The next world probably seemed more real to Jack for another reason too. Jack was anxiously awaiting the publication of his latest book titled The Great Divorce: A Dream. The fourteen chapters of the book had been published one by one in the Guardian between November 1944 and April 1945 and then gathered together into a single volume that was published in November 1945. The book recounted an imaginary journey of a group of people from hell to view the wonders of heaven. It was written in Jack’s usual clear and concise style. More than anything Jack tried to write so that anyone could understand what he wrote, noting in a letter to a critic, “Any fool can write learned language. The vernacular is the real test. If you can’t turn your faith into it, then either you don’t understand it, or you don’t believe it.”

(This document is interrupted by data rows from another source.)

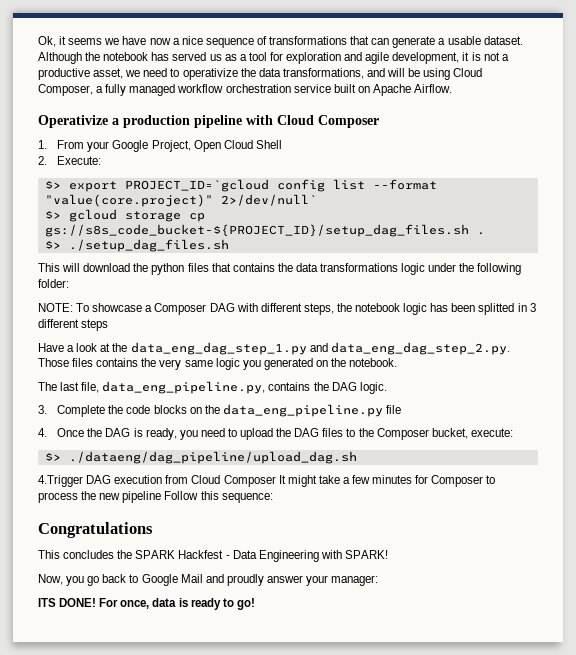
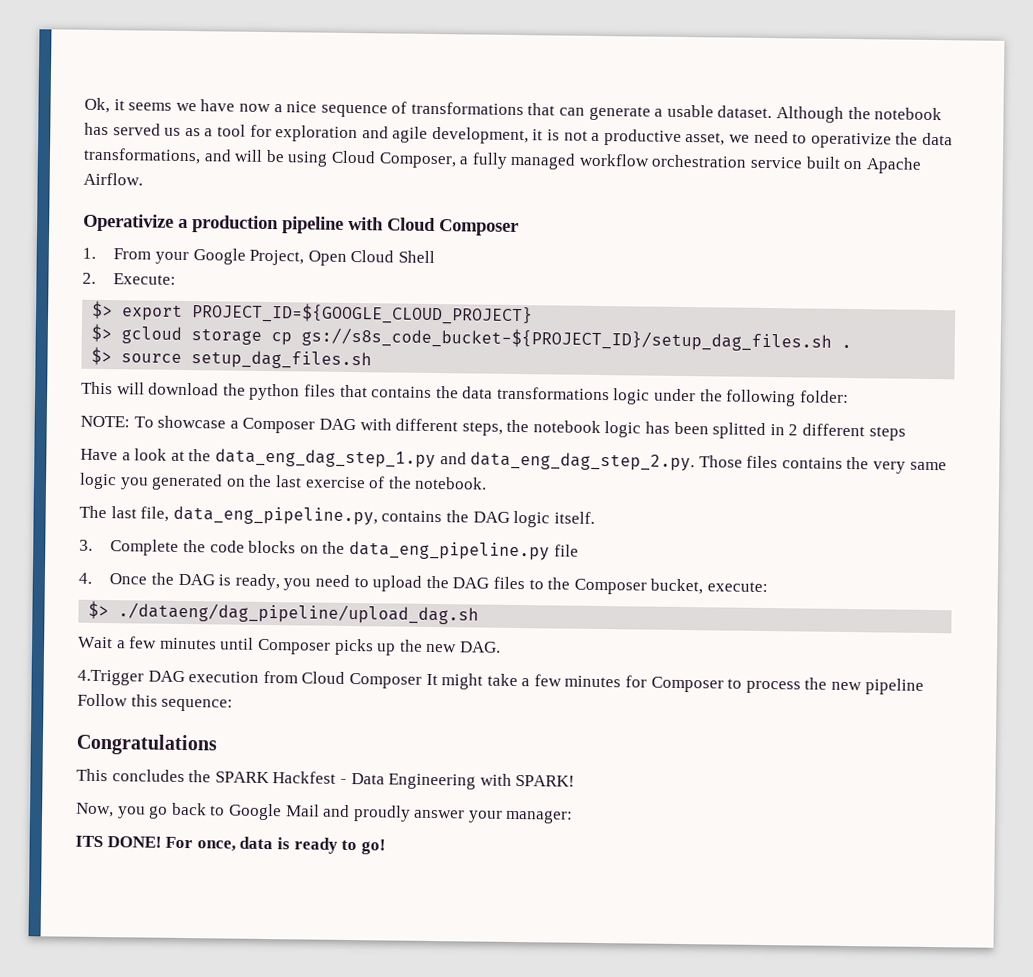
- $> export PROJECT_ID=`gcloud config list --format "value(core.project)" 2>/dev/null`
+ $> export PROJECT_ID=${GOOGLE_CLOUD_PROJECT}
- $> ./setup_dag_files.sh
+ $> source setup_dag_files.sh
- NOTE: To showcase a Composer DAG with different steps, the notebook logic has been splitted in 3 different steps
+ NOTE: To showcase a Composer DAG with different steps, the notebook logic has been splitted in 2 different steps
- Have a look at the data_eng_dag_step_1.py and data_eng_dag_step_2.py. Those files contains the very same logic you generated on the notebook.
+ Have a look at the data_eng_dag_step_1.py and data_eng_dag_step_2.py. Those files contains the very same logic you generated on the last exercise of the notebook.
- The last file, data_eng_pipeline.py, contains the DAG logic.
+ The last file, data_eng_pipeline.py, contains the DAG logic itself.
+ Wait a few minutes until Composer picks up the new DAG.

Whenever Jack wrote on religious themes, his goal was always to make Christianity accessible to as large a number of common folk as possible. Of course he was tested on this at home. Despite the popularity of Jack’s Christian writing, Mrs. Moore still deeply resented the fact that Jack had become a Christian, and she refused to have anything to do with religion herself. It was not surprising, then, that a character very much like Janie Moore appeared in The Great Divorce.

After completing this book, Jack began work on a more intense theological book called Miracles: A Preliminary Study. Meanwhile, the publication of The Great Divorce brought Jack to the attention of serious theologians. In early 1946 the University of St. Andrews in Scotland bestowed a great honor on him. The school awarded him a doctor of divinity degree, making him Dr. C. S. Lewis.